* **TASK BRIEF**
From the records below, copy out exactly the lines from the one containing "font-size: 11px;" to the one containing "perfectionnements reconnus praticables.</p>", both included. Add nothing else.

——————

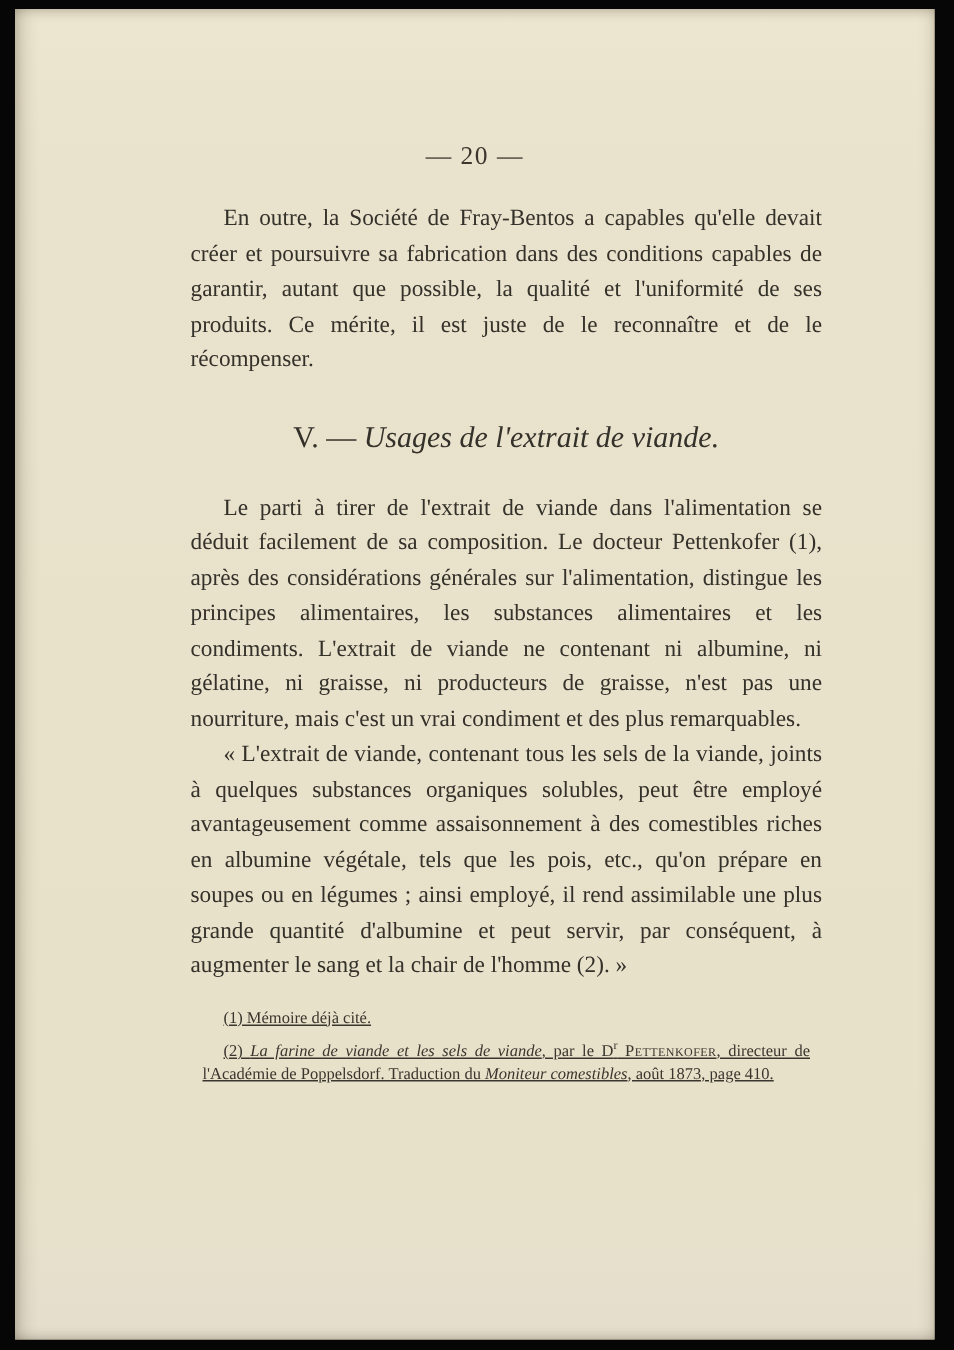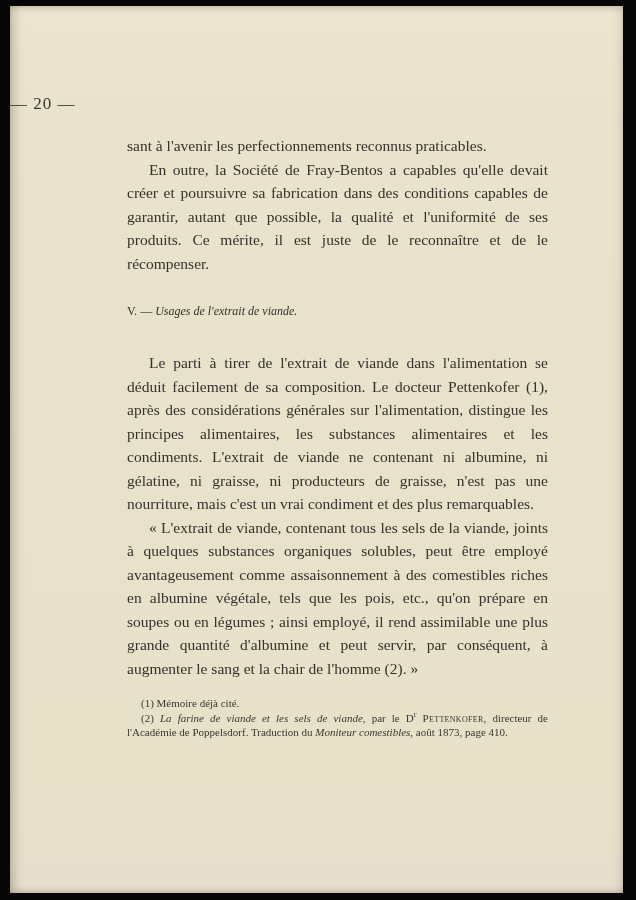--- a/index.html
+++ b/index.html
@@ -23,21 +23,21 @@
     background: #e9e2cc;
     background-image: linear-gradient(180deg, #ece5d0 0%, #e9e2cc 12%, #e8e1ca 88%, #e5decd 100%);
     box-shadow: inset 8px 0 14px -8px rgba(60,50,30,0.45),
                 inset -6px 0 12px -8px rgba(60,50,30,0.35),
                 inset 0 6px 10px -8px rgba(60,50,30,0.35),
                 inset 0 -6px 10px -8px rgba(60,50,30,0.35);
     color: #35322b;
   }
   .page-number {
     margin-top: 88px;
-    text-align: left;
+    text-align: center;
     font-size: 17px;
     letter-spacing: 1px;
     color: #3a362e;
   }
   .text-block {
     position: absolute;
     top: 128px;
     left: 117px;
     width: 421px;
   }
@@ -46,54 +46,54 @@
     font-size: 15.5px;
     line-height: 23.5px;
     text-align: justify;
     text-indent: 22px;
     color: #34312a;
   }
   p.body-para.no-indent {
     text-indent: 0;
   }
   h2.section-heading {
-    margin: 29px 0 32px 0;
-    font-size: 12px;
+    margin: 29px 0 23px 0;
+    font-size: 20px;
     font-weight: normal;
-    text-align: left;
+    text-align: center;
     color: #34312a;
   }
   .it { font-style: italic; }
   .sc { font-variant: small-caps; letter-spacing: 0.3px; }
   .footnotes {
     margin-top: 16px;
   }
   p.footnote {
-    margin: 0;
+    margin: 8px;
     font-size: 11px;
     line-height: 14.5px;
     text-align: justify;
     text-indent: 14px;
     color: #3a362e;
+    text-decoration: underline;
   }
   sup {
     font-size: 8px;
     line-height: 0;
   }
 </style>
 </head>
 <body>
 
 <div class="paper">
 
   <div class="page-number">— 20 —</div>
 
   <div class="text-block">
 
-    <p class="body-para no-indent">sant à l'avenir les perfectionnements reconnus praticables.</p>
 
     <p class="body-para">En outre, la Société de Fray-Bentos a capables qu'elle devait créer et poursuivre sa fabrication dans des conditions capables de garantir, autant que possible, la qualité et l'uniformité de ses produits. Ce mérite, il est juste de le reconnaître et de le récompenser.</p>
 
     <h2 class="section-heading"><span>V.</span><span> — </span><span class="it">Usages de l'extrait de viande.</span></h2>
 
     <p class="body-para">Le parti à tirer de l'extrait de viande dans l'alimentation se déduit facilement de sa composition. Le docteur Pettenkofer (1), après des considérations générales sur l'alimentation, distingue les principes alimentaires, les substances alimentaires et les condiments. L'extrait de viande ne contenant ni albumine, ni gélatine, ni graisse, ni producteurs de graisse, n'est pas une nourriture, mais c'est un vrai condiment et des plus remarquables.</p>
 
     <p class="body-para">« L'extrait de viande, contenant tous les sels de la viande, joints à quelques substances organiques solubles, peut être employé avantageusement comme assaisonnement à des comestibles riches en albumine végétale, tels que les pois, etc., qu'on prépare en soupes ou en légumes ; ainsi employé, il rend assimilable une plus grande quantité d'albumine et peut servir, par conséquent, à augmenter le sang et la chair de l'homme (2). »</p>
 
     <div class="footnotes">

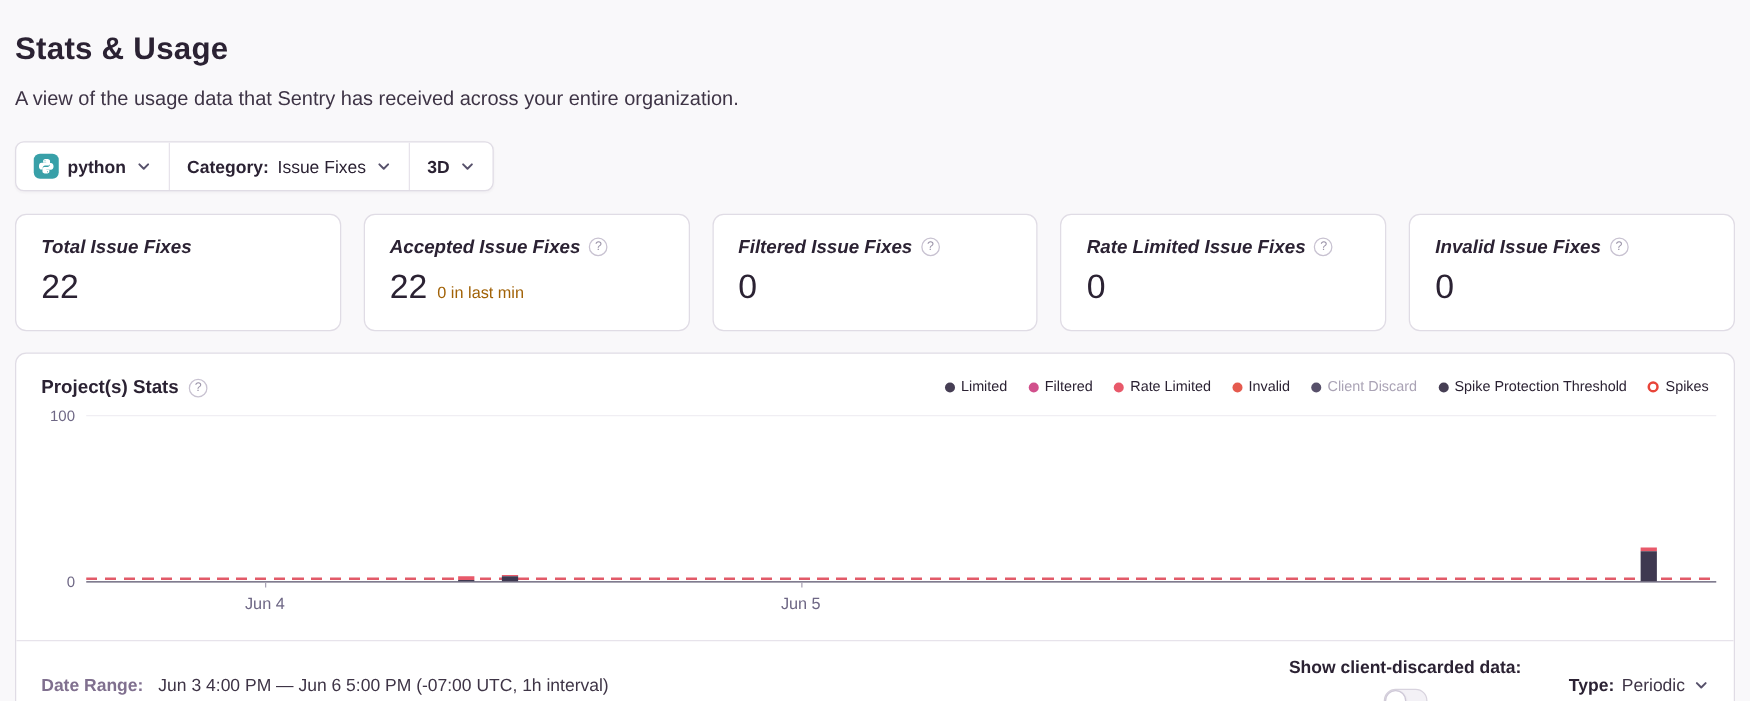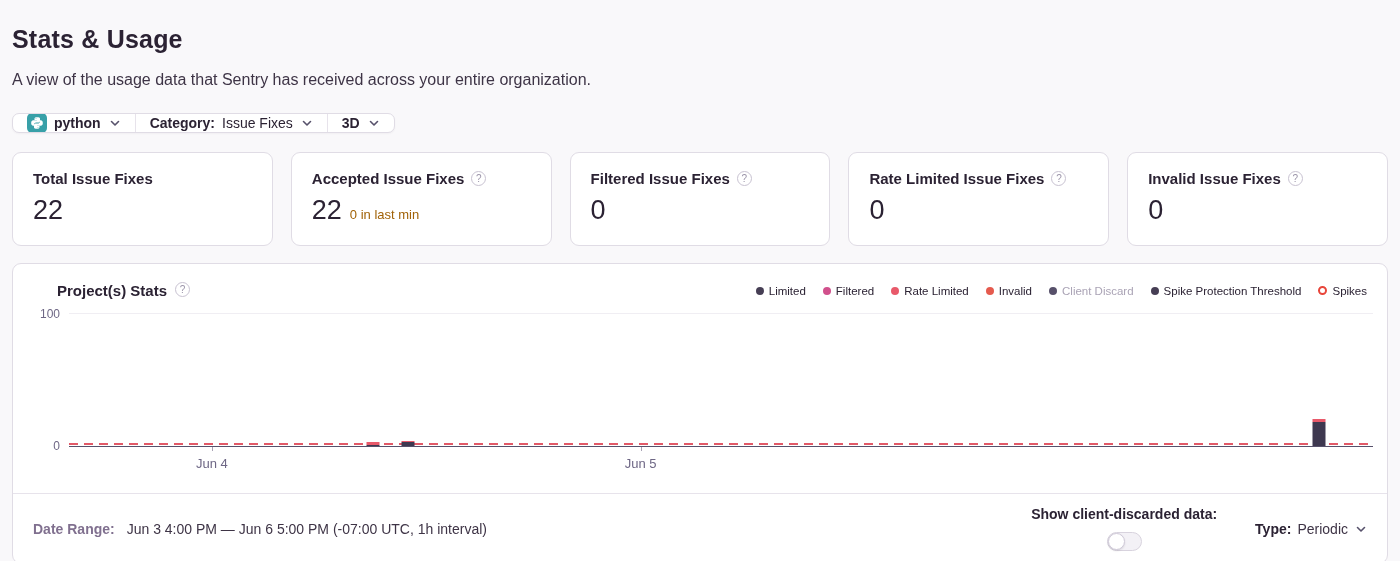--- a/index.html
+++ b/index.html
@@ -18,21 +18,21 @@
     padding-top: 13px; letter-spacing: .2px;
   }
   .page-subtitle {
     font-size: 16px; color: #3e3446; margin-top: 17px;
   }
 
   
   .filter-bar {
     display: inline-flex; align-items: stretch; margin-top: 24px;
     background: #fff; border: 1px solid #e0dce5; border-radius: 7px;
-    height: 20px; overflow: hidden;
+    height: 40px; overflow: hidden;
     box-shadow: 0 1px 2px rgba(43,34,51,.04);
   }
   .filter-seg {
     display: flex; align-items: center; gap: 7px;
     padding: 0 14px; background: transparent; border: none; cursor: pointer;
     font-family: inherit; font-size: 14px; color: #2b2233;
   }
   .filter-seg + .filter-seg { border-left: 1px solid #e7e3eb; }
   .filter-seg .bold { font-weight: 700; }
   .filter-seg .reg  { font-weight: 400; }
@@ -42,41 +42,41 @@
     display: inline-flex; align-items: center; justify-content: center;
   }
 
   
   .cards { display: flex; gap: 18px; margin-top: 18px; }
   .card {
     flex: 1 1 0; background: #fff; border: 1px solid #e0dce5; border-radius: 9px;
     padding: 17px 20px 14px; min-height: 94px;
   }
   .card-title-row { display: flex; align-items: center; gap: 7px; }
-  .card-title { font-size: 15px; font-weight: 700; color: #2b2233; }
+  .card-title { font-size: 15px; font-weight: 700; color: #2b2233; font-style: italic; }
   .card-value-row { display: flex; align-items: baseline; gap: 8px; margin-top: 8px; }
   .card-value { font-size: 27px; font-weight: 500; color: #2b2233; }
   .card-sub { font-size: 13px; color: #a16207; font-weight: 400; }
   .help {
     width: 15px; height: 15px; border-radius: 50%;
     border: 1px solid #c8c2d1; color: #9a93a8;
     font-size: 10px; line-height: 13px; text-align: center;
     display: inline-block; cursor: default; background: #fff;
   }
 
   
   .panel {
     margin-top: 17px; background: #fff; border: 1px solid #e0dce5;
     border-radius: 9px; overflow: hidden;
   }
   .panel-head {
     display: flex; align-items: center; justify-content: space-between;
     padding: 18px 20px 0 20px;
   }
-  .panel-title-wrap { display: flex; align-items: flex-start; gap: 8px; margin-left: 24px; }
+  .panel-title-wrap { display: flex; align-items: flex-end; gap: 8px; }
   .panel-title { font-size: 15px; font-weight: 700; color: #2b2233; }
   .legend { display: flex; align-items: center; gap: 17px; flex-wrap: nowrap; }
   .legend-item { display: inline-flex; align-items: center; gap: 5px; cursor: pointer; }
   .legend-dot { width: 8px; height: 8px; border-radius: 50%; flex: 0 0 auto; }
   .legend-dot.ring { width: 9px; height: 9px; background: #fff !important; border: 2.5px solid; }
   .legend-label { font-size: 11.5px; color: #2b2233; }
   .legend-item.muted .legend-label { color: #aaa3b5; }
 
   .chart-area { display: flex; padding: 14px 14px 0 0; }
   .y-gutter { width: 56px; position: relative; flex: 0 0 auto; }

——————

* **WORKED SOLUTION**
     font-size: 11px;
     line-height: 14.5px;
     text-align: justify;
     text-indent: 14px;
     color: #3a362e;
+    text-decoration: underline;
   }
   sup {
     font-size: 8px;
     line-height: 0;
   }
 </style>
 </head>
 <body>
 
 <div class="paper">
 
   <div class="page-number">— 20 —</div>
 
   <div class="text-block">
 
-    <p class="body-para no-indent">sant à l'avenir les perfectionnements reconnus praticables.</p>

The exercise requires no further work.